▸ **EXERCISE DESCRIPTION**
Every line from the one containing "discount: 50.00 -> 350.15" down to the last line of the listing below should be restated exactly, and nothing else.

::: DATA UNDER STUDY

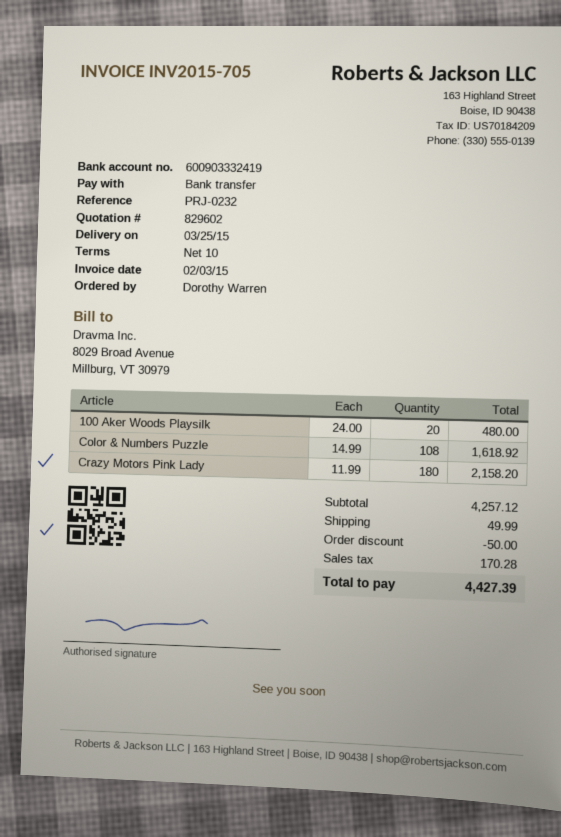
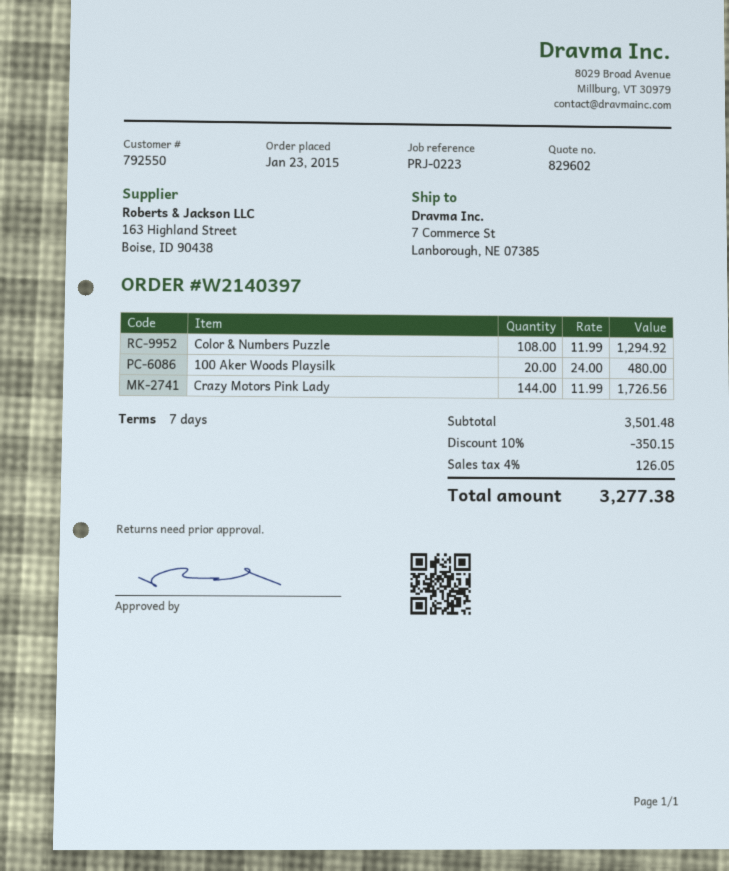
payment terms: 10 days -> 7 days
reference: PRJ-0232 -> PRJ-0223
Color & Numbers Puzzle: 108 x 14.99 = 1618.92 -> 108 x 11.99 = 1294.92
Crazy Motors Pink Lady: 180 x 11.99 = 2158.20 -> 144 x 11.99 = 1726.56
subtotal: 4257.12 -> 3501.48
discount: 50.00 -> 350.15
shipping: 49.99 -> none
tax: 170.28 -> 126.05
total: 4427.39 -> 3277.38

::::::

▸ **PROBLEM SOLUTION**
discount: 50.00 -> 350.15
shipping: 49.99 -> none
tax: 170.28 -> 126.05
total: 4427.39 -> 3277.38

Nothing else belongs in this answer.